UCSF Children's Hospital | Medical Services | Pediatric Surgery

Hirschsprung's Disease is a birth defect that affects about one out of 5,000 newborns. Babies with this birth defect are born without intestinal nerve cells called ganglion cells. These nerve cells allow the intestine to relax so stool can pass through the intestine and out of the body. Without these special nerve cells, the intestine can't relax and it becomes very narrow.

In most babies with Hirschsprung's Disease, only a small part of the large intestine (near the rectum) is missing ganglion cells. In some babies, all of the large intestine is missing ganglion cells. Very rarely, babies can be born without ganglion cells in both the large and small intestine.

When the intestine is narrowed, stool can't easily pass. As a result, babies with Hirschsprung's Disease can't have bowel movements on their own and have severe constipation.

Most babies have a bowel movement in the first one to two days after birth. Hirschsprung's Disease is usually suspected when a baby doesn't have a bowel movement for several days following birth. Babies with Hirschsprung's Disease often have large, swollen abdomens and may vomit green bile after feeding.

There are two tests commonly used to diagnose Hirschprung's Disease. The first is a contrast enema. During this test a special liquid, called contrast, fills the large intestine through a small tube placed in the anus (enema). X-ray pictures are taken as the liquid enters the intestine. If Hirschsprung's Disease is present, the pictures of the intestine will show a wide or dilated area next to a narrow area of intestine. The narrow area is the part of the bowel without ganglion cells. The wide area of the intestine is healthy bowel filled with stool that can't be passed.
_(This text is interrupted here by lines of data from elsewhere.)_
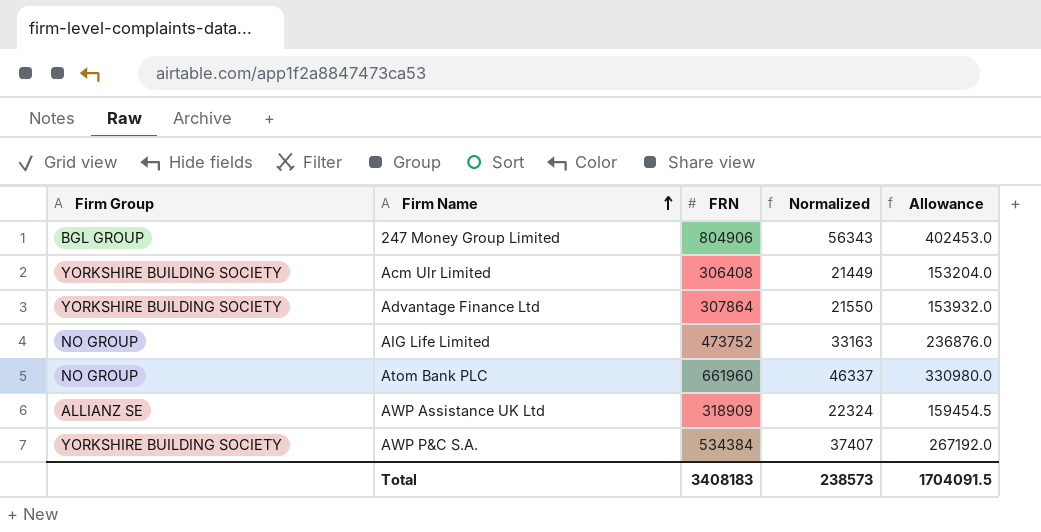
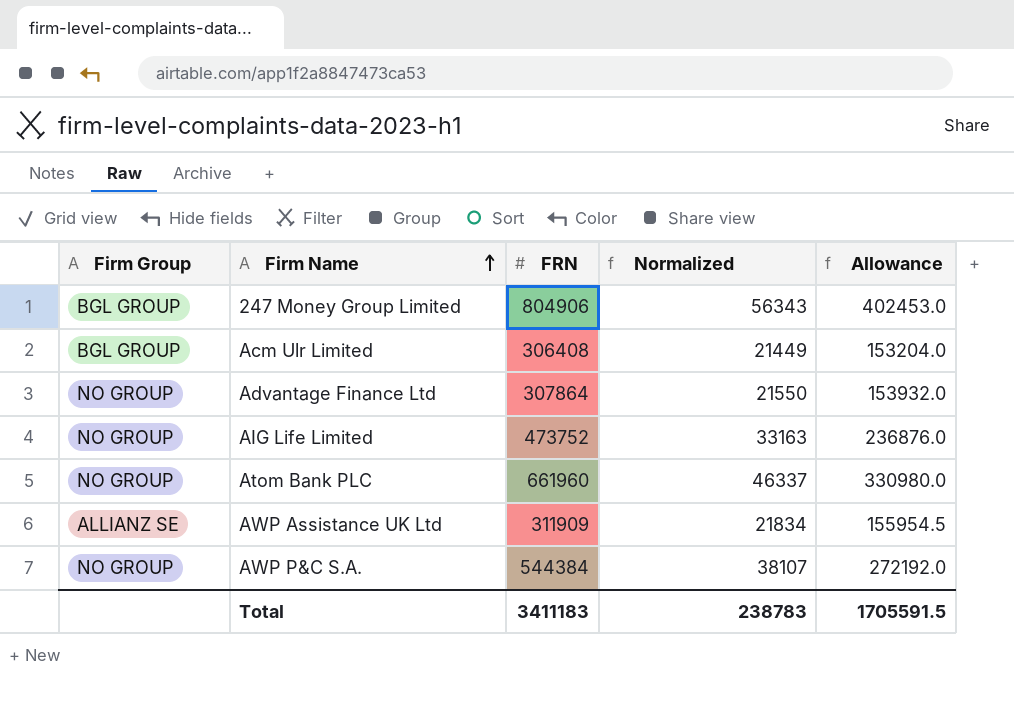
Acm Ulr Limited | Firm Group: YORKSHIRE BUILDING SOCIETY -> BGL GROUP
Advantage Finance Ltd | Firm Group: YORKSHIRE BUILDING SOCIETY -> NO GROUP
AWP Assistance UK Ltd | FRN: 318909 -> 311909
AWP Assistance UK Ltd | Normalized: 22324 -> 21834
AWP Assistance UK Ltd | Allowance: 159454.5 -> 155954.5
AWP P&C S.A. | Firm Group: YORKSHIRE BUILDING SOCIETY -> NO GROUP
AWP P&C S.A. | FRN: 534384 -> 544384
AWP P&C S.A. | Normalized: 37407 -> 38107
AWP P&C S.A. | Allowance: 267192.0 -> 272192.0
Total | FRN: 3408183 -> 3411183
Total | Normalized: 238573 -> 238783
Total | Allowance: 1704091.5 -> 1705591.5

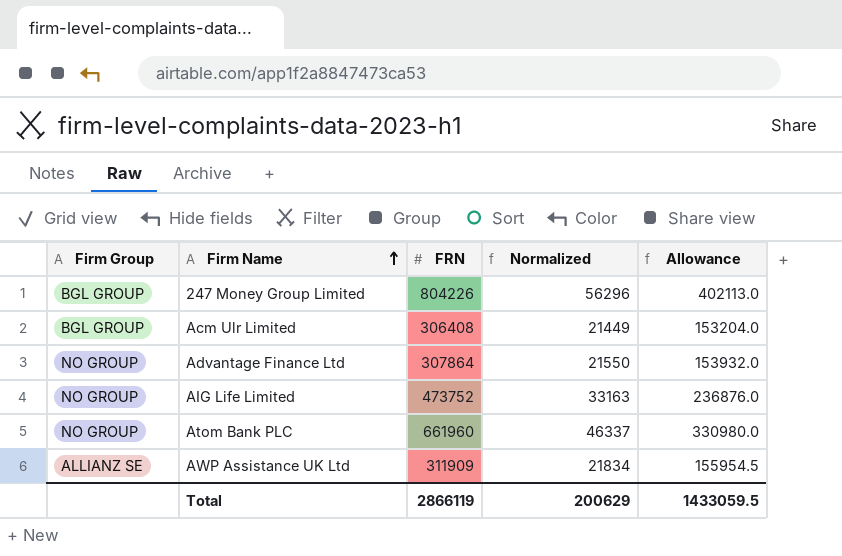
row AWP P&C S.A.: NO GROUP | 544384 | 38107 | 272192.0 -> none
247 Money Group Limited | FRN: 804906 -> 804226
247 Money Group Limited | Normalized: 56343 -> 56296
247 Money Group Limited | Allowance: 402453.0 -> 402113.0
Total | FRN: 3411183 -> 2866119
Total | Normalized: 238783 -> 200629
Total | Allowance: 1705591.5 -> 1433059.5

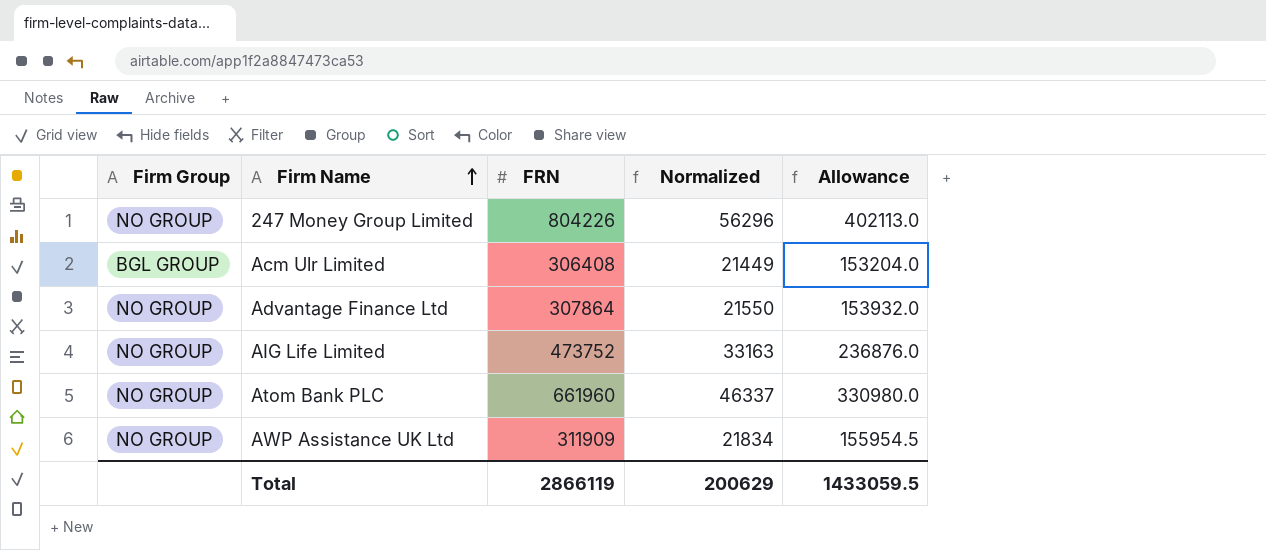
247 Money Group Limited | Firm Group: BGL GROUP -> NO GROUP
AWP Assistance UK Ltd | Firm Group: ALLIANZ SE -> NO GROUP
The second study is done by taking biopsy samples of the inside of the large intestine, near the anus. The pediatric surgeon removes two to three tiny pieces of intestine using a narrow suction tube placed into the anus. This procedure is not painful. Biopsy samples of intestine are examined under a microscope for the ganglion cells. If ganglion cells are seen in the biopsy samples, the intestine is normal and there is no Hirschsprung's Disease. If no ganglion cells are seen on the biopsy samples, Hirschsprung's Disease is diagnosed. While most babies are diagnosed soon after birth, some children may not be diagnosed until later in life. These children often have severe constipation, diarrhea, slow weight gain or a life-threatening infection of the bowel called "enterocolitis."

The part of the intestine without ganglion cells must be surgically removed.

Usually this can be done in one operation. This primary operation is called the "POOP" procedure for Perineal One Stage Operation Pull Through Procedure. The POOP procedure can be done without making an incision on the abdomen. Instead, small laparoscopic (telescopic) instruments are used and the operation is done through the anus.

In some babies, more than one operation may be required. This is called a staged repair. In the first operation or first stage, the part of the intestine without ganglion cells is removed and a temporary stoma is made. A stoma is an opening on the abdomen where the intestine is brought out to the skin. If your child has a stoma, stool will drain into a bag worn on the outside of the body. Several months later, the stoma is closed and the intestine is sewn together. Your child's pediatric surgeon will talk to you about the best operation for your child.

If your baby has the POOP procedure, he or she will go home in one to three days. If your baby has stoma, he or she may stay in the hospital longer. Your baby will be ready to go home when he or she is having bowel movements, eating and drinking without vomiting, and is comfortable on pain medication taken by mouth.

Babies that have the POOP procedure, or that have a stoma closure, will have frequent bowel movements that can cause severe diaper rash. A protective cream must be used as soon as bowel movements begin.